For someone like me who has participated in the last two CRB proceedings in 2006 and 2010, there were dramatic differences in the opening proceeding. In the past, while there were spectators in the courtroom for the opening statement, they were mostly Washington DC representatives of parties participating in the proceeding. On Monday the room was too small for the public session, as the courtroom was packed with financial analysts, journalists and other observers. In the afternoon, for the closed session (when confidential information was discussed), there was a little more elbow room. The crowd has thinned now that the actual witnesses are being presented, but there is certainly more interest in the outcome of the proceeding than there has been in the past.

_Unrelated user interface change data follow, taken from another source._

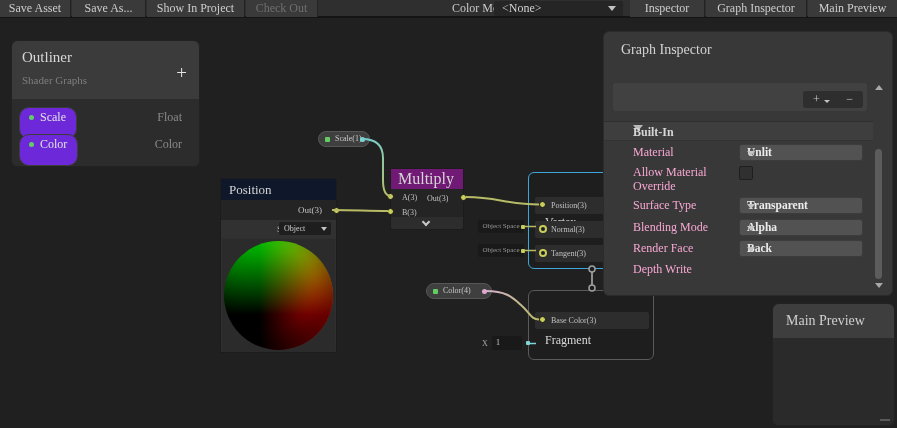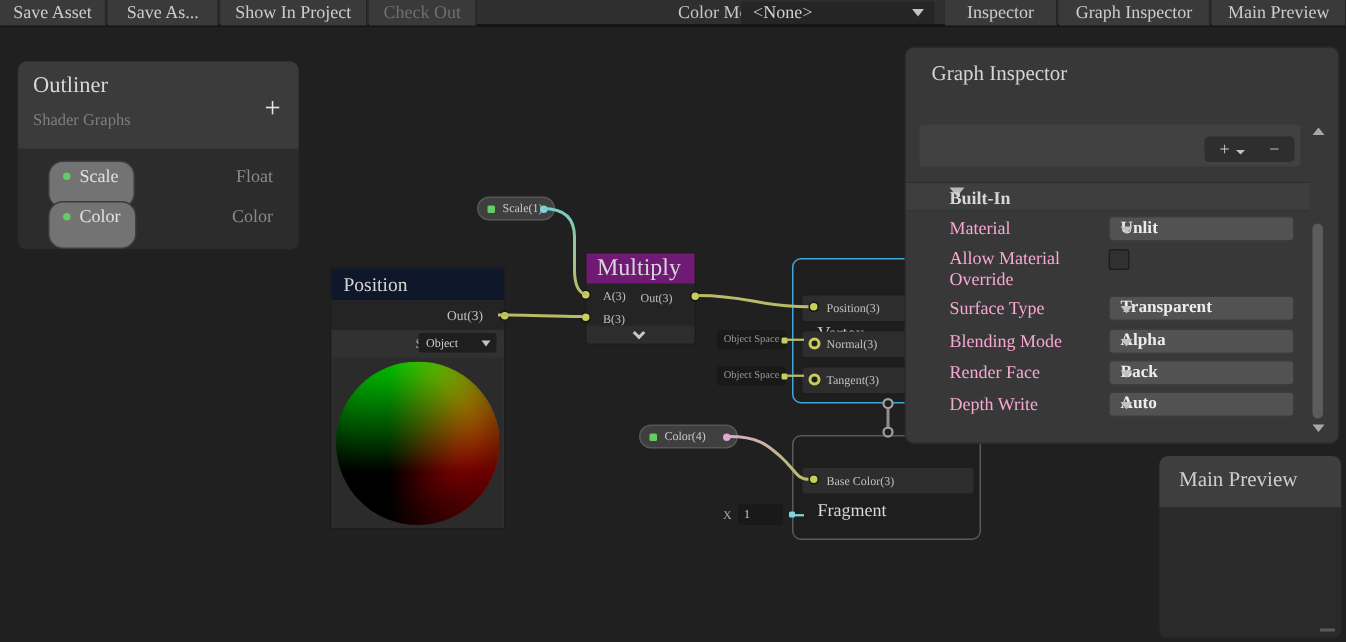--- a/index.html
+++ b/index.html
@@ -30,7 +30,7 @@
   .bb-sub { position:absolute; left:10px; top:33px; font-size:11px; color:#7e7e7e; }
   .bb-plus { position:absolute; right:12px; top:22px; font-size:19px; color:#e6e6e6; line-height:19px; }
   .bb-row { position:absolute; left:0; width:100%; height:20px; }
-  .bb-pill { position:absolute; left:20px; top:0; height:32px; background:#737373; border:1px solid #3c3c3c;
+  .bb-pill { position:absolute; left:7px; top:0; height:32px; background:#6d28d9; border:1px solid #3c3c3c;
              border-radius:10px; color:#e2e2e2; font-size:12px; line-height:18px; padding:0 10px 0 20px; }
   .dot-green { position:absolute; left:9px; top:7px; width:5px; height:5px; border-radius:50%; background:#62cd62; }
   .bb-type { position:absolute; right:17px; top:3px; font-size:12px; color:#8a8a8a; }

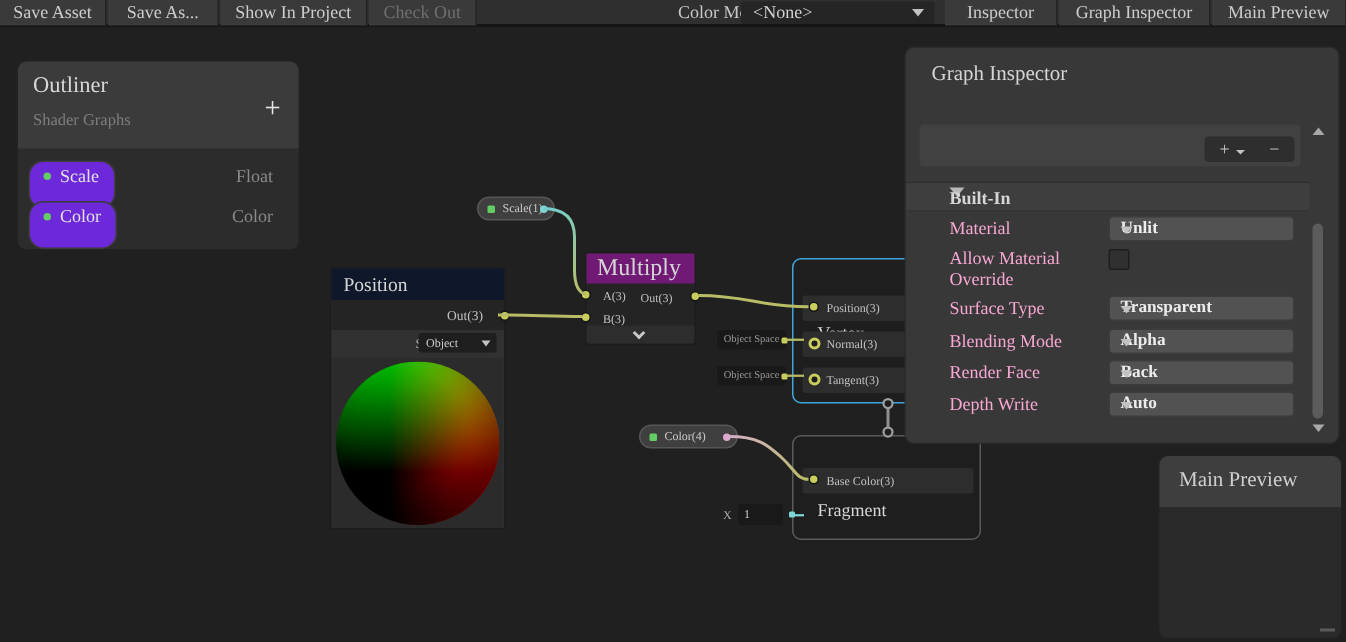--- a/index.html
+++ b/index.html
@@ -318,10 +318,6 @@
     </div>
     <div class="irow" style="top:228px;">
       <span class="lbl">Depth Write</span>
-      <div class="dd">
-        <span>Auto</span>
-        <span class="caret"></span>
-      </div>
     </div>
 
     <div class="vscroll">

Of course, in 2006, webcasting was much newer and had less adoption and interest among the general public. In 2010, most webcasters were covered by Webcasters Settlement Act agreements which reduced royalties for 2006-2010 from those set by the CRB in 2006, but also set rates for parties who signed WSA agreements for the period 2011-2015. The WSA rates (and the CRB rates for 2011-2015) are summarized here. Parties that signed WSA agreements did not need to participate in the 2010 proceeding, as rates for that period had been set under the WSA agreements (and, in fact, most of the WSA agreements prohibited services from participating in the 2010 proceeding).
But, the webcasting industry is well-represented in the current proceeding. And, with the growth of webcasting and the expiration of the WSA deals, the level of interest from observers from outside the industry is high. And it will no doubt remain high until the CRB decision in December.